**Task objective:** Print the records below exactly, and do not carry over any picture.

[Data records]
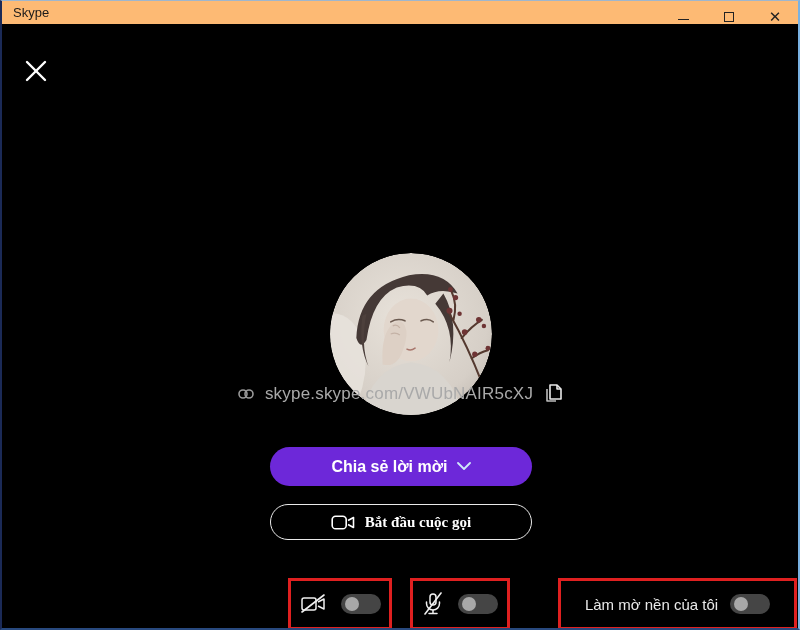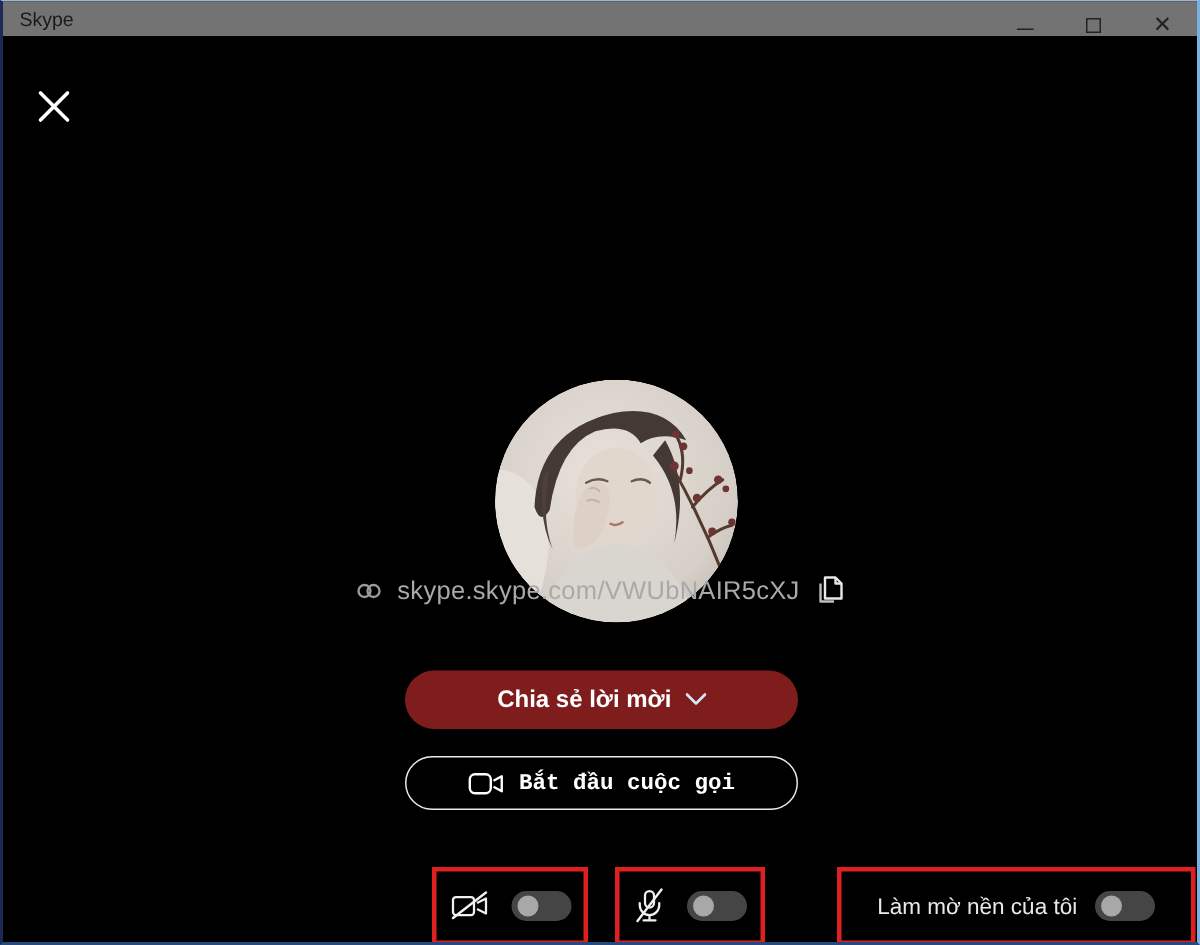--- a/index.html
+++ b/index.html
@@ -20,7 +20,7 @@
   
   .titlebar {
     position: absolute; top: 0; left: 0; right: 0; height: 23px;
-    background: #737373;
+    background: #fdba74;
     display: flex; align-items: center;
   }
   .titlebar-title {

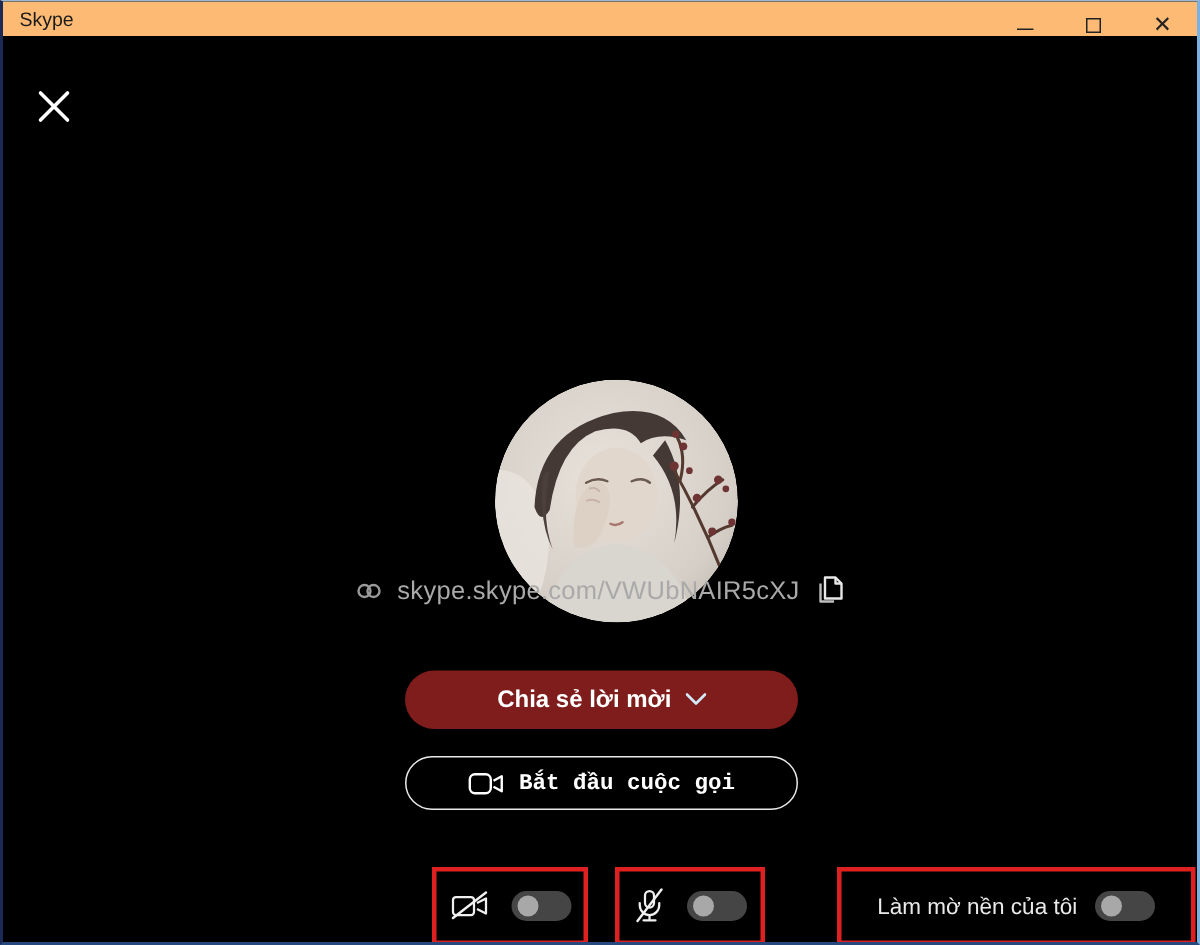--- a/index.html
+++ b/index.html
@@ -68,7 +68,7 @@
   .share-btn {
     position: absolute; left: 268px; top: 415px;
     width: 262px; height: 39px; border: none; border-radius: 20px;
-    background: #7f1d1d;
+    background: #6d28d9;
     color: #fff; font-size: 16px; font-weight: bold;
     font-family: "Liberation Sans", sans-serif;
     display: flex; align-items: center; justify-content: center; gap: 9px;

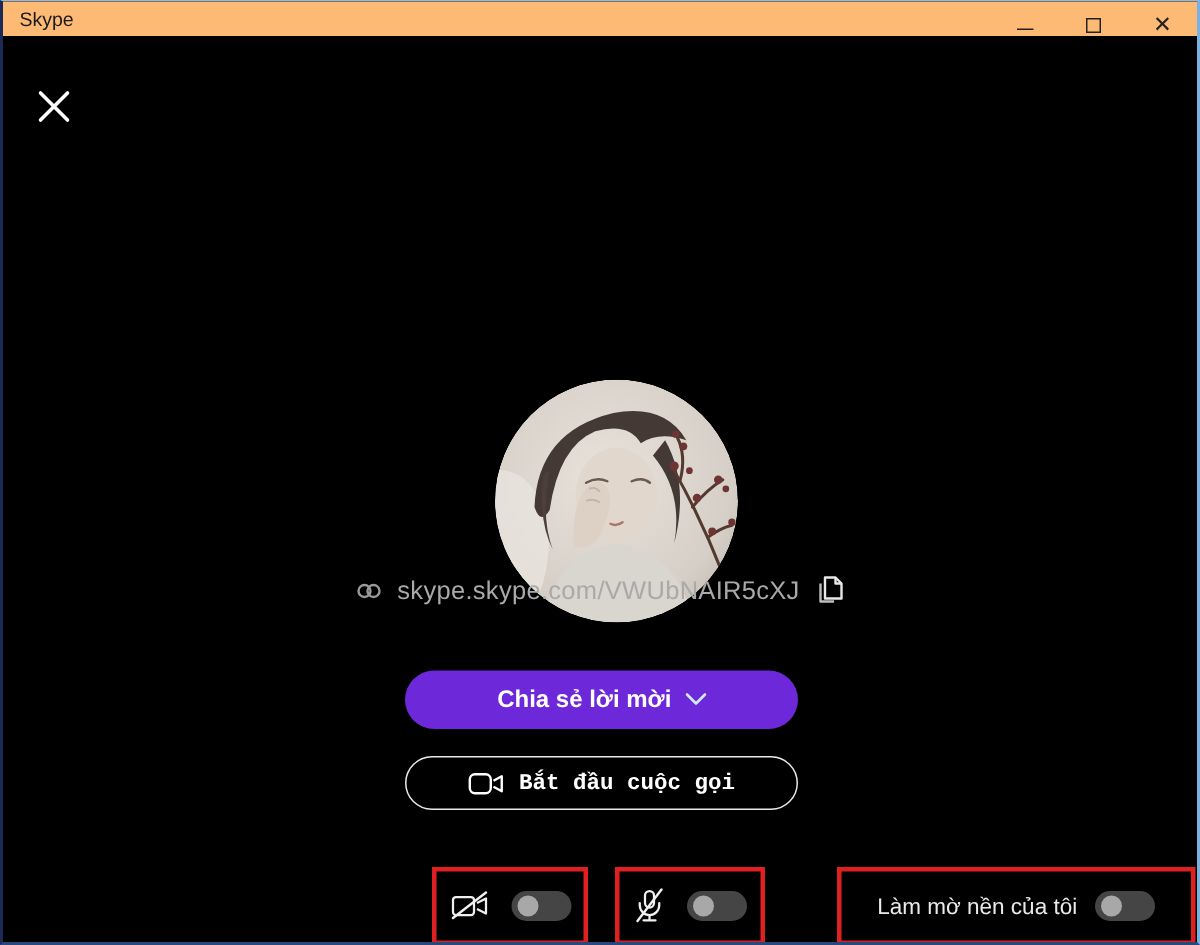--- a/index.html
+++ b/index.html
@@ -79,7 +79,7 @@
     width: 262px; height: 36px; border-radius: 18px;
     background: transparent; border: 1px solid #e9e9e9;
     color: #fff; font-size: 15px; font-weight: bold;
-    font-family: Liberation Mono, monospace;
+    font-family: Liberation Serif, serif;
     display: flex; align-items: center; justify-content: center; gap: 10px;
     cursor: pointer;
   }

**Solution:**
--- a/index.html
+++ b/index.html
@@ -20,7 +20,7 @@
   
   .titlebar {
     position: absolute; top: 0; left: 0; right: 0; height: 23px;
-    background: #737373;
+    background: #fdba74;
     display: flex; align-items: center;
   }
   .titlebar-title {

--- a/index.html
+++ b/index.html
@@ -68,7 +68,7 @@
   .share-btn {
     position: absolute; left: 268px; top: 415px;
     width: 262px; height: 39px; border: none; border-radius: 20px;
-    background: #7f1d1d;
+    background: #6d28d9;
     color: #fff; font-size: 16px; font-weight: bold;
     font-family: "Liberation Sans", sans-serif;
     display: flex; align-items: center; justify-content: center; gap: 9px;

--- a/index.html
+++ b/index.html
@@ -79,7 +79,7 @@
     width: 262px; height: 36px; border-radius: 18px;
     background: transparent; border: 1px solid #e9e9e9;
     color: #fff; font-size: 15px; font-weight: bold;
-    font-family: Liberation Mono, monospace;
+    font-family: Liberation Serif, serif;
     display: flex; align-items: center; justify-content: center; gap: 10px;
     cursor: pointer;
   }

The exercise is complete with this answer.